For the past two years I have been working in a transplant immunology research lab, spending most of my waking hours with the thousands of mice that my lab uses. When I started working full-time, I found myself with free time on my hands for the first time since middle school, so I began trying out new recipes, churning out baked goods faster than my roommates and I could eat them. Of course the natural solution was to bring the excess food to the lab, and pretty soon I became established as the resident baker of the lab. I even received a marriage proposal the first time I brought cookies for the animal facility staff!

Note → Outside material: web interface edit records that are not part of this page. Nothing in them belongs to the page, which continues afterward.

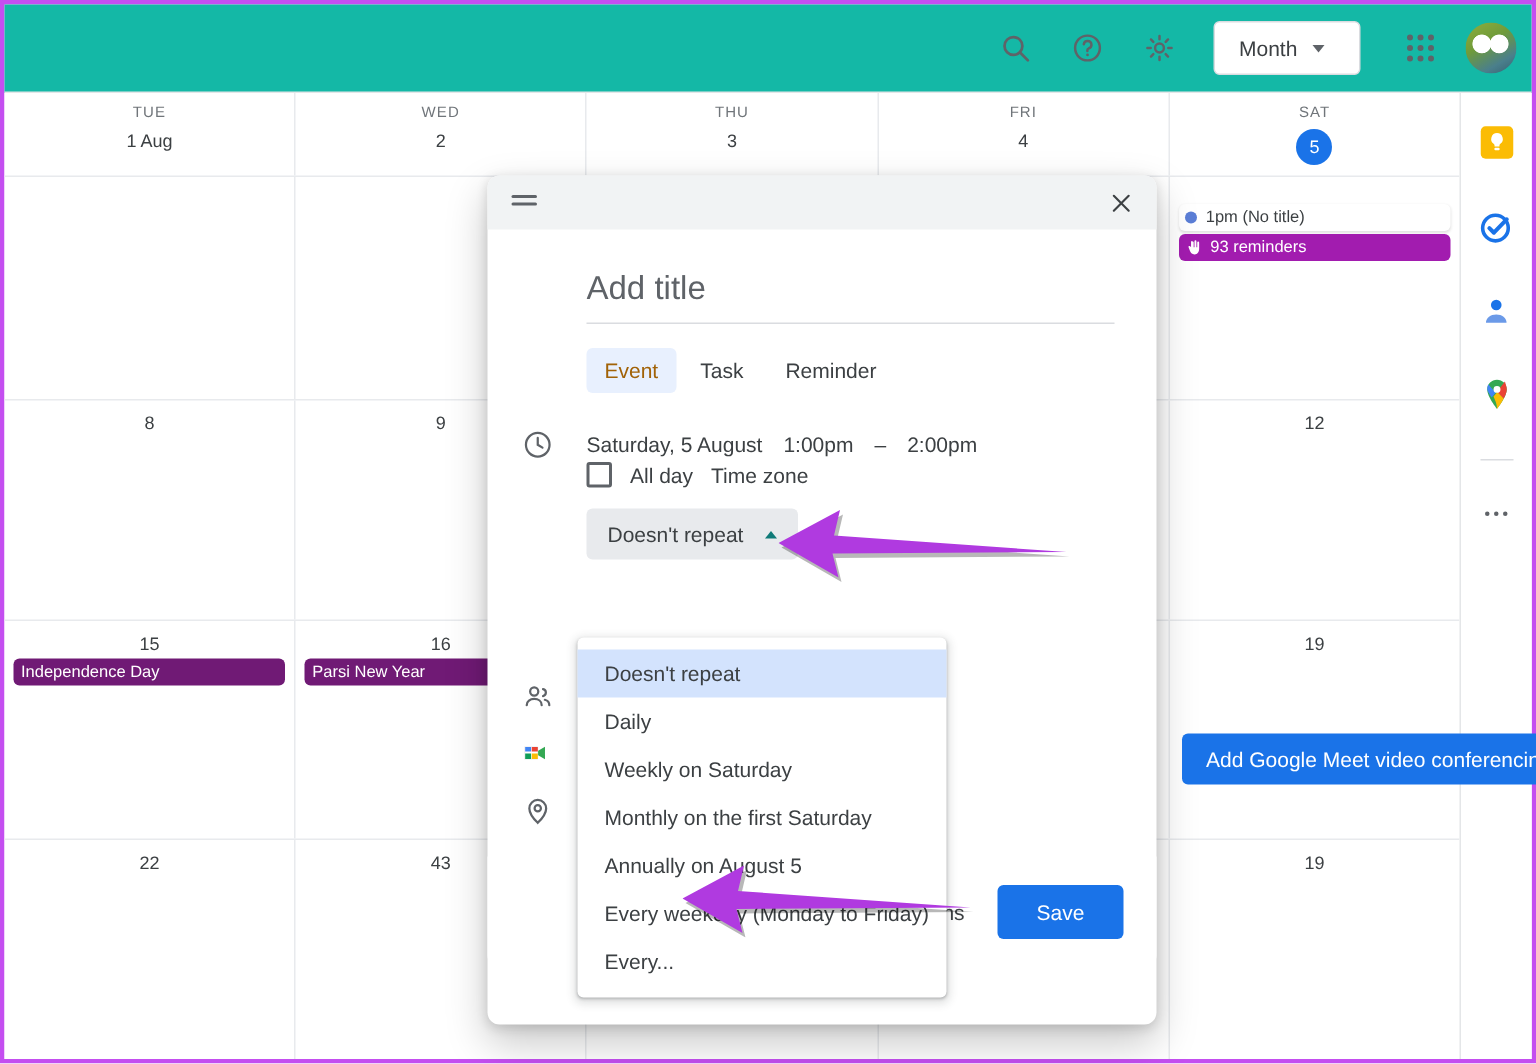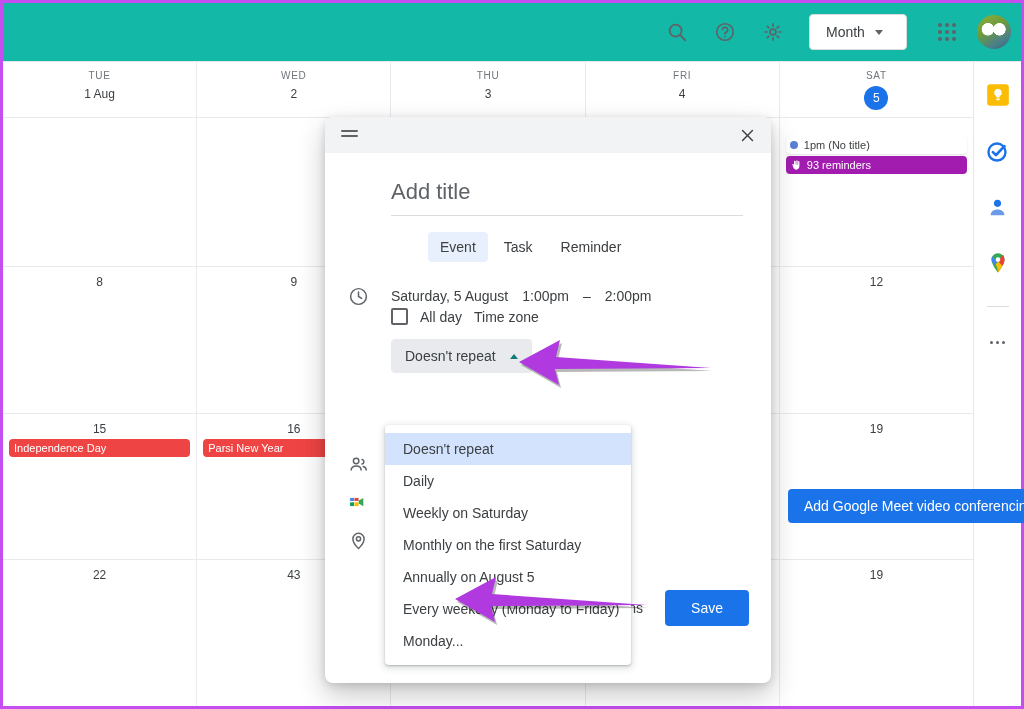"Event" .tab.active { color: #404040 -> #a16207; margin-left: 37px -> none }
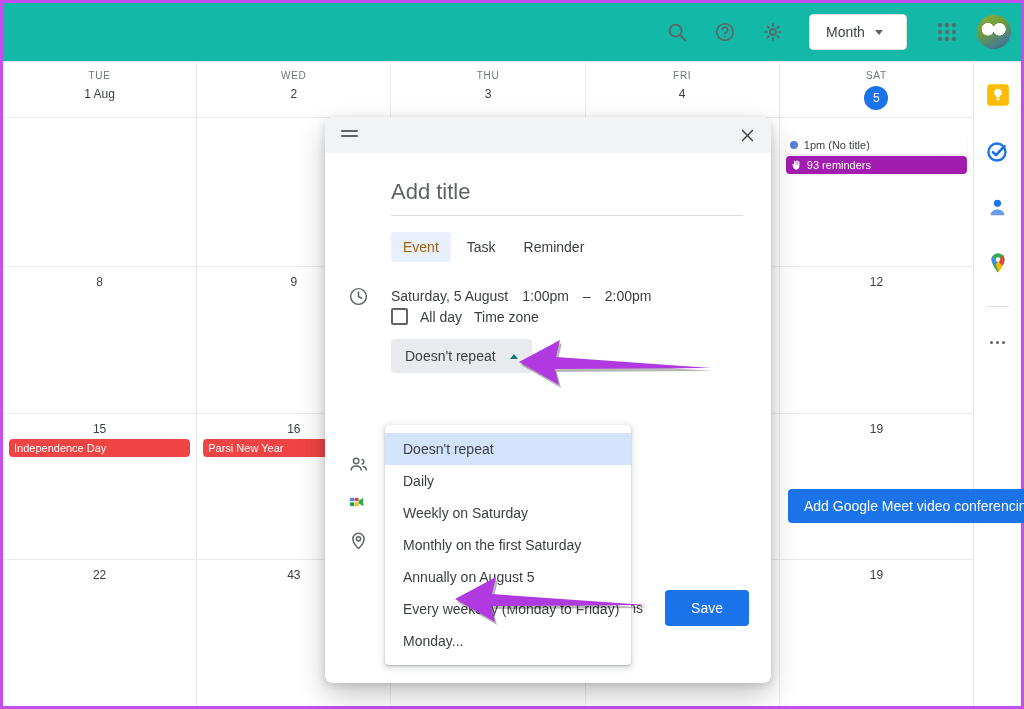"Independence Day" .chip-teal { background: #ef4444 -> #701a75 }
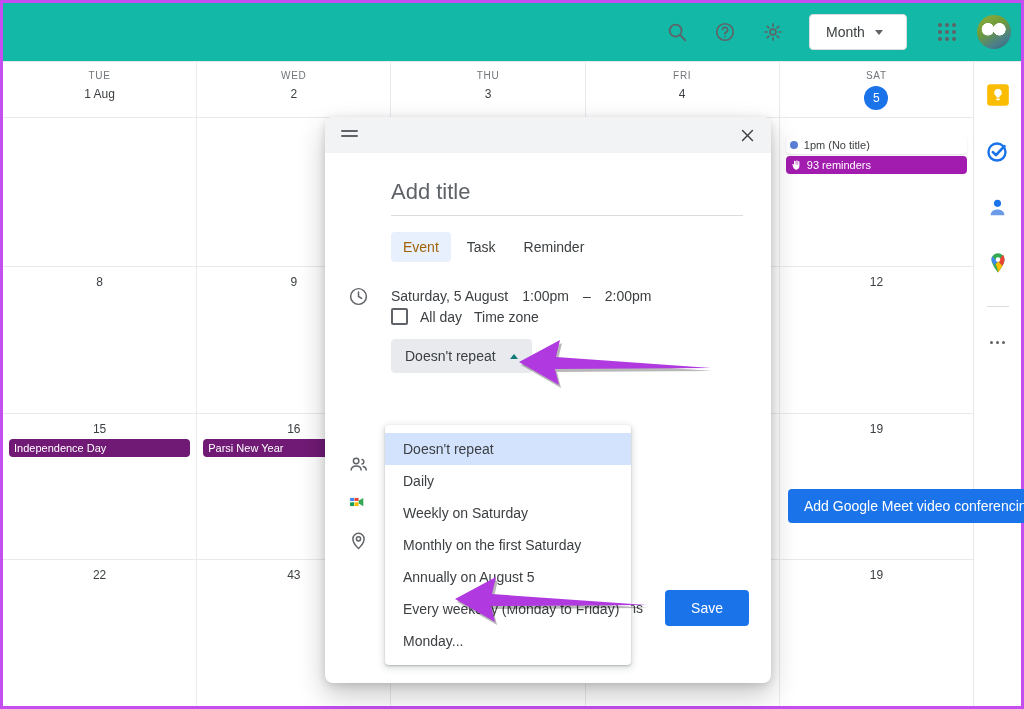"Monday..." div.menu-item { text: Monday -> Every }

I wanted to make something special for this past Friday since it was my last day at the lab, so I turned to your science cookie posts for inspiration. I settled on a mouse(-shaped) cake (not a cake made of mouse!), which got a great reaction from everyone who saw it. Its proportions are like those of a 2- to 3-week-old mouse, which is my favorite age for mice. I like to think of it as the mouse equivalent of the human 2- to 3-year-old, when it is impossible for anyone not to be adorable. :)

The cake in progress:




Great idea for the whiskers!



Our last submission is from one of the youngest bakers to contribute (16!), Chelsea Ann of Chelsea Ann Coconut.

Chelsea sent in these absolutely fantastic cookies representing neurons, neuromuscular junction, spine with nerves.

I just finished a week of work experience with a neurosurgeon! It was absolutely amazing and to say thanks, I made these cookies. I'm a bit proud :)




I think I got everyone in this month's round-up. If I missed you (the blog's email box is roughly 99% spam, it happens), email me at notsohumblepieblog@gmail.com.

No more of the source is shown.